Tag: Zenodo

  • DataCite, GitHub, Zenodo: the three-cornered software-citation stack

    Software citation in 2026 mostly runs on a three-cornered stack: a code repository (typically GitHub), an archiving service that issues DOIs (typically Zenodo), and the DataCite infrastructure that registers and resolves the DOIs. The integration between the three is more polished than it was five years ago and substantially less polished than it could be. This post walks through the current state and what integrators should do.

    The pattern that works

    The operational pattern that the community has converged on. A research-software project lives in a Git repository (often on GitHub, increasingly on GitLab or other forges). At each release, the repository is archived to Zenodo, which creates a DOI for that release; a concept DOI for the project overall is also issued, resolving to the latest release. The repository carries a CITATION.cff file specifying how to cite the software, including the Zenodo DOI and the contributor list. The published paper (if any) cites the software via the Zenodo DOI; the software citation pattern is operationally clean.

    The integration works at the technical layer. GitHub-Zenodo integration is documented and stable. CITATION.cff is supported by GitHub’s repository UI for human-readable citations and by an increasing number of tools (Zenodo, JOSS, R packages’ references) for machine processing. DataCite’s metadata supports the software-type record with CRediT-aligned contributor roles where the depositor provides them.

    What’s good

    Three things this stack does well.

    First, versioning. Software is versioned; citation should be versionable. The concept-DOI plus per-version-DOI pattern lets a paper cite either the specific version it used or the project conceptually, with the appropriate DOI. This is the right design for software citation and the community has converged on it.

    Second, open infrastructure. Zenodo is operated by CERN as a public infrastructure; DataCite is a community-governed organisation. The depositor’s investment in software citation does not lock them into a commercial vendor. This matters for sustainability.

    Third, integration with FAIR4RS. The FAIR4RS Principles and the resulting software citation principles are operationalised by this stack. A FAIR-aligned software project should have an archived release with a DOI, with rich metadata, with a contributor record, all of which the stack supports.

    What’s still rough

    Four issues at the seams.

    First, the GitHub dependency. The dominant code-hosting platform is a commercial service owned by a major tech company. The Zenodo integration is GitHub-specific in important ways (the auto-archival webhook, the metadata propagation from the GitHub release to Zenodo). GitLab and other forges have lighter-weight integration patterns.

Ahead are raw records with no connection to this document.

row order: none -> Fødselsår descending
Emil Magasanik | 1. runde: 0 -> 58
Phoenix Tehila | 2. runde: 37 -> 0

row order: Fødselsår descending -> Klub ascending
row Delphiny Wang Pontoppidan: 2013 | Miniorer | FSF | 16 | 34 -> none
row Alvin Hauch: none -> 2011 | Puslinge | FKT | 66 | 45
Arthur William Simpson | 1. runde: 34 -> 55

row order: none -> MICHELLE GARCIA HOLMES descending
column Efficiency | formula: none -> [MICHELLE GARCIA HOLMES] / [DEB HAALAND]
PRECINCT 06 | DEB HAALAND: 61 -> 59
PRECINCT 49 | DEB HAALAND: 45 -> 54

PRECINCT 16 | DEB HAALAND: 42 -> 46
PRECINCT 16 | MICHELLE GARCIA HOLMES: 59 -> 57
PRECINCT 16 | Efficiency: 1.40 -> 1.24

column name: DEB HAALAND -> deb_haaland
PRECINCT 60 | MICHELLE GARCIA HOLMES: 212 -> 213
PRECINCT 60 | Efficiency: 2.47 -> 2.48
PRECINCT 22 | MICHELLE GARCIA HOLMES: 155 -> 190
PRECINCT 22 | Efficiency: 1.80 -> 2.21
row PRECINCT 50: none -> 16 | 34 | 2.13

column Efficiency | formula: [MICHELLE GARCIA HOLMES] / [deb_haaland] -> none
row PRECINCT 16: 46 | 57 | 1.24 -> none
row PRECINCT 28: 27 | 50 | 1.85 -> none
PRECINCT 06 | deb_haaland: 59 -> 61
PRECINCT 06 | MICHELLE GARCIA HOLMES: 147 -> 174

The community’s reliance on GitHub for the code-hosting corner of the stack creates a single-point-of-vendor risk that the FAIR-software community has been increasingly aware of. Software Heritage’s archive of public repositories provides some long-term resilience but is not a substitute for the operational integration.

    Second, metadata fidelity at deposit. The GitHub-Zenodo automatic deposit captures repository metadata but the fidelity is variable. CITATION.cff is honoured if present and well-formed; in its absence, Zenodo defaults to repository-level metadata that may not reflect the contributor structure the developers intended. Projects without CITATION.cff get less-good Zenodo records.

    Third, the CRediT-CITATION.cff alignment. CITATION.cff supports a contributors list with type-of-contribution; the type-of-contribution vocabulary has converged on a CRediT-aligned set but the alignment is not strict. Tools that translate CITATION.cff to CRediT-compliant DataCite metadata produce slightly different results. The Software Citation Working Group has been working on the formal alignment; the work is partly complete.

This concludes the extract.